1.3. Da comparticipação nos custos de alojamento
Ficou provado que “Aquando do recrutamento do Autor no Nepal foi garantido ao Autor que teria direito a alimentação e alojamento gratuitos em Macau”.
Segundo a cláusula 4.4 do Contrato de Prestação de Serviço nº 2/99, é a agência de emprego quem se responsabiliza pelo fornecimento de alojamento adequado aos trabalhadores recrutados no exterior.
Por outro lado, a cláusula 1 do mesmo Contrato diz expressamente que foi a agência de emprego quem contratou os trabalhadores de origem Nepalesa, os quais são posteriormente cedidos à Ré.
Nesta conformidade e em conjugação do teor do Contrato de Prestação de Serviço em referência e da factualidade provada, não se nos afigura que a Ré tenha assumido a obrigação de fornecer o alojamento gratuito ao Autor e aos demais trabalhadores não residente de origem Nepalesa recrutados ao abrigo do Contrato de Prestação de Serviço nº 2/99.

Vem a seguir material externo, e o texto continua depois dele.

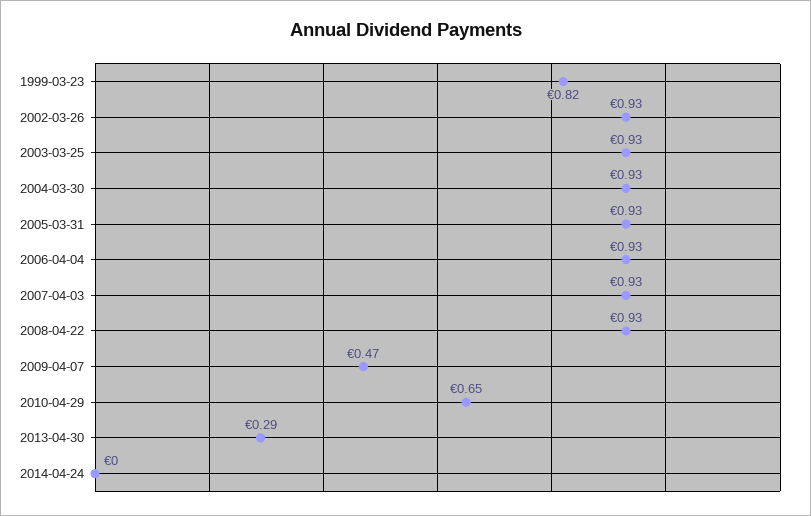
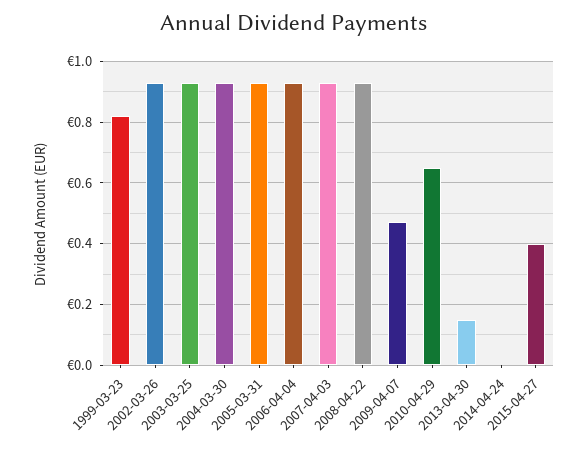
2013-04-30: 0.29 -> 0.15
2015-04-27: none -> 0.4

Contudo, prevê-se na al. a) do artº 9º do DL nº 24/89/M, que é proibido ao empregador “obrigar o trabalhador a adquirir ou a utilizar serviços fornecidos pelo empregador ou por pessoa por ele indicada”.

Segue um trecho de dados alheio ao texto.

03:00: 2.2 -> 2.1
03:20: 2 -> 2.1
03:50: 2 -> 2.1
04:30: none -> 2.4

Será que o Autor ficou obrigado a residir no alojamento fornecido pela Ré?
A resposta, para nós, não deixa de ser positiva, pois ficou provado que “… mesmo que o trabalhador (leia-se, o Autor) optasse por residir fora da residência que lhe era destinada pela Ré, sempre lhe seria descontado a quantia de HK$750,00 por cada mês”.
Assim, não temos qualquer dúvida em afirmar que a conduta da Ré violou a al. a) do artº 9º do DL nº 24/89/M, pelo que terá de devolver ao Autor a quantia condenada.
Não merece censura a sentença recorrida nesta parte.
1.4. Das bonificações ou remunerações adicionais, incluindo gorjetas
No caso em apreço, o Autor formulou o pedido no sentido de que a Ré fosse condenada a pagar-lhe “o montante correspondente às bonificações ou remunerações adicionais incluindo gorjetas que a Ré pagou aos operários residentes, a determinar nos termos do artigo 392º, nº 1, alínea c) ou alínea b) a liquidar em execução da sentença, por força do disposto no artigo 564º, nº 2 do Código de Processo Civil, ex vi artº 1º do CPT”.
Estamos perante um pedido genérico cuja admissibilidade depende da verificação duma das condicões previstas no artº 392º do CPC, a saber:
1. É permitido formular pedidos genéricos:
a) Quando o objecto mediato da acção seja uma universalidade;
b) Quando não seja ainda possível determinar, de modo definitivo, as consequências do facto ilícito, ou o lesado pretenda usar da faculdade que lhe confere o artigo 563.º do Código Civil;
c) Quando a fixação do quantitativo esteja dependente de prestação de contas ou de outro acto que deva ser praticado pelo réu.
2. Nos casos das alíneas a) e b) do número anterior o pedido pode concretizar-se em prestação determinada por meio do incidente de liquidação, quando para o efeito não caiba o processo de inventário; não sendo liquidado na acção declarativa, observa-se o disposto no n.º 2 do artigo 564.º
Já no âmbito do processo congénere nº 326/2017, este TSI, por acórdão de 29/06/2017, decidiu a sua inadmissibilidade nos seguintes termos:
  “…Da matéria provada não resulta quais sejam as bonificações ou remunerações adicionais que a 1ª ré tenha pago aos seus trabalhadores residentes, embora se tenha provado que a ré vinha pagando bonificações ou remunerações adicionais, incluindo gorjetas.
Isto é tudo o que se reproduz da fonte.